Hagamos recuento. Este mes de octubre se estrenan en España, entre otros muchos títulos, las nuevas películas de Julia Ducournau (Titane), Paul Verhoeven (Benedetta), Céline Sciamma (Petite maman), Cristi Puiu (Malmkrog), Clint Eastwood (Cry Macho) y Ridley Scott (Duelo final). En noviembre llegan las esperadas realizaciones de Ryusuke Hamaguchi (La ruleta de la fortuna y la fantasía), Wes Anderson (The French Dispatch), Chloé Zhao (Eternals), Edward Wright (Última noche en el Soho) y Joachim Lafosse (Los intranquilos). 

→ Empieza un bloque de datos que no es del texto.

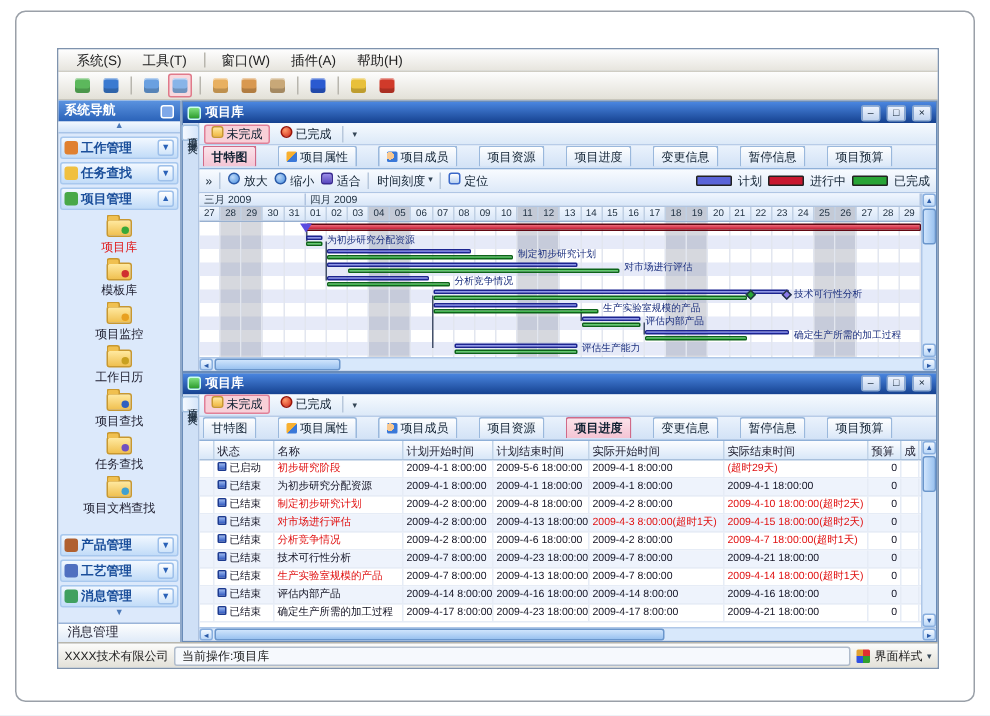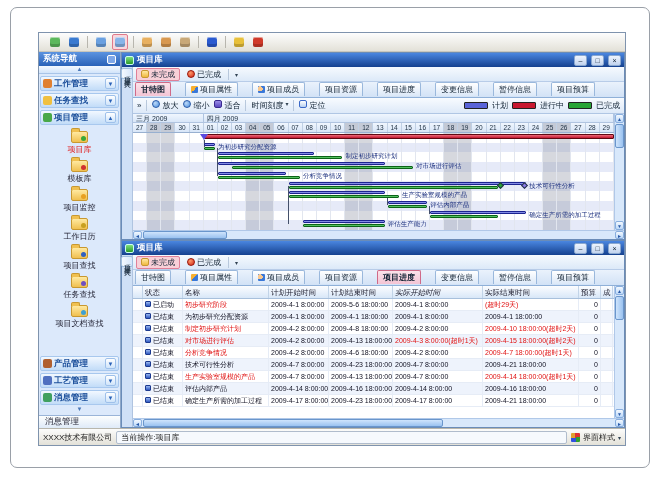--- a/index.html
+++ b/index.html
@@ -43,21 +43,21 @@
   .child{flex:1;display:flex;flex-direction:column;border:1px solid #6a8cb8;min-height:0}
   .cw-title{height:14px;flex:none;background:linear-gradient(#4a86e0,#15418f);display:flex;align-items:center;padding:0 3px;gap:3px}
   .cw-ico{width:9px;height:9px;background:linear-gradient(#7fe07f,#2a9a2a);border-radius:2px;border:1px solid #cfe}
   .cw-title-text{color:#fff;font-size:8.5px;font-weight:bold;flex:1}
   .cw-btn{width:13px;height:11px;background:linear-gradient(#eef4fe,#c2d4ee);border:1px solid #8aa8d0;border-radius:2px;font-size:7px;line-height:9px;text-align:center;color:#123;margin-left:1px}
   .cw-body{flex:1;display:flex;min-height:0;background:#e4ecf8}
   .side-strip{width:11px;flex:none;border-right:1px solid #b0c4e0;background:#cfe0f6;display:flex;flex-direction:column;align-items:center;padding-top:1px}
   .side-tab{writing-mode:vertical-rl;font-size:7px;color:#234;background:linear-gradient(90deg,#f4f9ff,#d6e6fa);border:1px solid #a0bede;border-radius:2px;padding:2px 0;letter-spacing:1px}
   .cw-main{flex:1;display:flex;flex-direction:column;min-width:0}
   .fbar{height:15px;flex:none;display:flex;align-items:center;background:linear-gradient(#f6fafe,#dce9f8);border-bottom:1px solid #b8cce8;padding-left:3px;gap:2px;font-size:8px}
-  .fbtn{display:flex;align-items:center;gap:2px;padding:0 4px;height:13px;border:1px solid transparent;border-radius:2px;color:#123}
+  .fbtn{display:flex;align-items:flex-start;gap:2px;padding:0 4px;height:13px;border:1px solid transparent;border-radius:2px;color:#123}
   .fbtn-active{background:#f8d0d8;border-color:#e08098}
   .fico{width:8px;height:8px;flex:none}
   .fico-undone{background:linear-gradient(#ffe9a0,#f0b840);border:1px solid #c89830;border-radius:2px}
   .fico-done{background:radial-gradient(circle at 35% 30%,#ff9a6a,#d02818);border:1px solid #981408;border-radius:50%}
   .fdrop{font-size:6px;color:#345;padding:0 4px}
   .tabs{height:16px;flex:none;display:flex;align-items:flex-start;background:linear-gradient(#eaf2fc,#d2e2f6);border-bottom:1px solid #8fb0d8;padding-left:2px;gap:14px}
   .tab{height:14px;display:flex;align-items:center;gap:2px;padding:0 5px;font-size:8px;color:#123;background:linear-gradient(#ffffff,#dbe8f8);border:1px solid #9ab8dc;border-bottom:none;border-radius:2px 2px 0 0;white-space:nowrap}
   .tab-active{background:linear-gradient(#fbe3ea,#f4c4d4);border-color:#d06a88;font-weight:bold}
   .tab-ico{width:7px;height:7px;border-radius:1px;flex:none}
   .ico-prop{background:linear-gradient(135deg,#f8b030 50%,#3a78d8 50%)}
@@ -124,20 +124,28 @@
   .op-box{flex:1}
   .style-btn{display:flex;align-items:center;gap:3px;white-space:nowrap}
   .style-ico{width:9px;height:9px;border-radius:1px;background:conic-gradient(#e03030 0 25%,#30a030 0 50%,#3050e0 0 75%,#e0a030 0)}
 </style>
 </head>
 <body>
 
 <div class="frame">
   <div class="app">
 
+    <div class="menubar" id="menubar">
+        <span class="menu-item">系统(S)</span>
+        <span class="menu-item">工具(T)</span>
+        <span class="menu-sep"></span>
+        <span class="menu-item">窗口(W)</span>
+        <span class="menu-item">插件(A)</span>
+        <span class="menu-item">帮助(H)</span>
+      </div>
     <div class="toolbar" id="toolbar">
         <div class="tb-btn">
           <div class="tb-glyph" style="background: rgb(92, 184, 92);"></div>
         </div>
         <div class="tb-btn">
           <div class="tb-glyph" style="background: rgb(58, 122, 208);"></div>
         </div>
         <div class="tb-sep"></div>
         <div class="tb-btn">
           <div class="tb-glyph" style="background: rgb(106, 160, 224);"></div>
@@ -547,21 +555,21 @@
                   </div>
                 </div>
               <div class="tblwrap">
                 <div class="tbl">
                   <div class="tbl-head" id="tbl-head">
                       <div class="th" style="width: 10px;"></div>
                       <div class="th" style="width: 40px;">状态</div>
                       <div class="th" style="width: 86px;">名称</div>
                       <div class="th" style="width: 60px;">计划开始时间</div>
                       <div class="th" style="width: 64px;">计划结束时间</div>
-                      <div class="th" style="width: 90px; font-style: italic;">实际开始时间</div>
+                      <div class="th" style="width: 90px;">实际开始时间</div>
                       <div class="th" style="width: 96px;">实际结束时间</div>
                       <div class="th" style="width: 22px;">预算</div>
                       <div class="th" style="width: 12px;">成</div>
                     </div>
                   <div class="tbl-rows" id="tbl-rows">
                       <div class="tr">
                         <div class="td " style="width: 10px;"></div>
                         <div class="td " style="width: 40px;"><span class="st-ico"></span>已启动</div>
                         <div class="td red" style="width: 86px;">初步研究阶段</div>
                         <div class="td " style="width: 60px;">2009-4-1 8:00:00</div>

Y veamos lo que ocurre con el cine español: entre octubre y noviembre, se estrenan los filmes de Pedro Almodóvar (Madres paralelas), Icíar Bollain (Maixabel), Fernando León de Aranoa (El buen patrón), Jonás Trueba (Quién lo impide), Manuel Martín Cuenca (La hija), Paco Plaza (La abuela), Clara Roquet (Libertad), Carlos Saura (El rey de todo el mundo), Álex de la Iglesia (Veneciafrenia), Daniel Monzón (Las leyes de la frontera), Óscar Aibar (El sustituto), Benito Zambrano (Pan de limón con semillas de amapola), Jaume Balagueró (Way Down) y Chema García Ibarra (Espíritu sagrado).

Casi la totalidad de estos títulos –desde los grandes blockbusters a los de humilde condición independiente– provienen de los más importantes festivales internacionales celebrados en lo que va de año (Rotterdam, Berlín, Cannes, Locarno, Venecia, San Sebastián) y constituyen, sin asomo de duda, una parte decisiva del cine más relevante de este año y, por ello, también del que despierta mayor expectación entre la comunidad cinéfila –en sus diferentes estratos, identidades y preferencias– desde ahora mismo y hasta lo que resta de temporada. La acumulación es tan apabullante como evidente.

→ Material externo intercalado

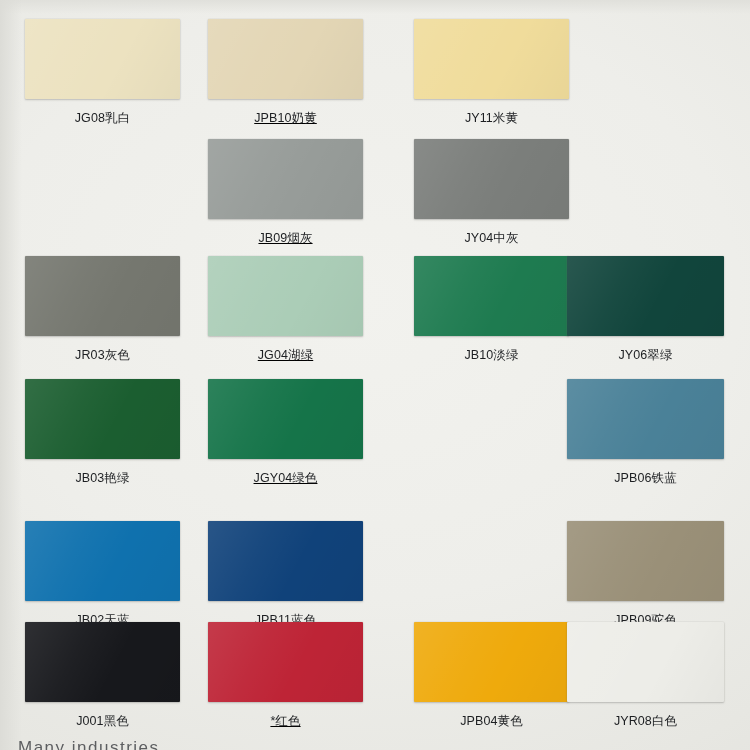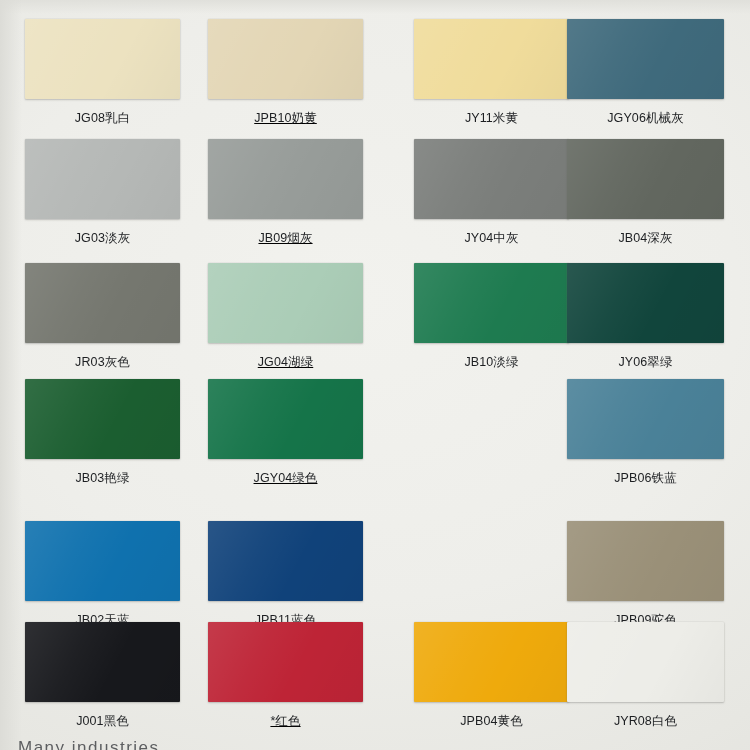--- a/index.html
+++ b/index.html
@@ -94,21 +94,21 @@
 
   
   .col-0 { left: 25px; }
   .col-1 { left: 208px; text-decoration: underline; }
   .col-2 { left: 390px; padding-left: 24px; }
   .col-3 { left: 567px; }
 
   
   .row-0 { top: 12px; }
   .row-1 { top: 132px; }
-  .row-2 { top: 256px; }
+  .row-2 { top: 249px; }
   .row-3 { top: 372px; }
   .row-4 { top: 514px; }
   .row-5 { top: 615px; }
 
   
   .col-3 .swatch-chip { width: 157px; }
   .col-3 .swatch-label { width: 157px; }
 
   
   #bottom-cutoff-text {
@@ -139,40 +139,28 @@
         <div class="swatch-label">JG08乳白</div>
       </div>
       <div class="swatch-cell col-1 row-0">
         <div class="swatch-chip" style="background: rgb(227, 214, 181);"></div>
         <div class="swatch-label">JPB10奶黄</div>
       </div>
       <div class="swatch-cell col-2 row-0">
         <div class="swatch-chip" style="background: rgb(240, 220, 155);"></div>
         <div class="swatch-label">JY11米黄</div>
       </div>
-      <div class="swatch-cell col-3 row-0">
-        <div class="swatch-chip" style="background: rgb(63, 106, 124);"></div>
-        <div class="swatch-label">JGY06机械灰</div>
-      </div>
-      <div class="swatch-cell col-0 row-1">
-        <div class="swatch-chip" style="background: rgb(181, 184, 182);"></div>
-        <div class="swatch-label">JG03淡灰</div>
-      </div>
       <div class="swatch-cell col-1 row-1">
         <div class="swatch-chip" style="background: rgb(151, 156, 153);"></div>
         <div class="swatch-label">JB09烟灰</div>
       </div>
       <div class="swatch-cell col-2 row-1">
         <div class="swatch-chip" style="background: rgb(123, 126, 123);"></div>
         <div class="swatch-label">JY04中灰</div>
       </div>
-      <div class="swatch-cell col-3 row-1">
-        <div class="swatch-chip" style="background: rgb(98, 103, 95);"></div>
-        <div class="swatch-label">JB04深灰</div>
-      </div>
       <div class="swatch-cell col-0 row-2">
         <div class="swatch-chip" style="background: rgb(117, 119, 111);"></div>
         <div class="swatch-label">JR03灰色</div>
       </div>
       <div class="swatch-cell col-1 row-2">
         <div class="swatch-chip" style="background: rgb(171, 205, 183);"></div>
         <div class="swatch-label">JG04湖绿</div>
       </div>
       <div class="swatch-cell col-2 row-2">
         <div class="swatch-chip" style="background: rgb(30, 123, 80);"></div>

Pero también suicida, y a esto vamos. Como si se hubiera destapado una olla a presión, todo el mundo quiere estrenar en octubre y noviembre, todo se amontona, todo se superpone. Unas películas van a pisar a otras, algunas conseguirán a duras penas sacar la cabeza sobre los despojos de las demás, pero ni siquiera esto último está asegurado para los más afortunados, o para aquellos que consigan hacer más ‘ruido’ en los medios, porque los porcentajes de asistencia a las salas y los números que viene arrojando la taquilla desde el comienzo de la rentrée no solo no permiten hacerse grandes ilusiones a nadie, sino que prácticamente garantizan que la única posibilidad es un reparto desigual de la pobreza.

La perspectiva que tenemos por delante, en consecuencia, no es que sea preocupante, es que resulta de todo punto absurda. Los gurús de las distribuidoras habrán hecho sus números y sus prospecciones, y habrán llegado a este pantagruélico calendario, a este gozoso festín de glotonería cinéfila, pero el riesgo –todavía mayor para el cine español, siempre más desprotegido– es que algunas pocas películas devoren a las demás. La fiesta amenaza con desembocar en un rosario de canibalismos. Mal negocio para todos. Mal horizonte para el cine, que perderá visibilidad, y también para los espectadores, que perderán oportunidades. Esperamos equivocarnos, eso sí.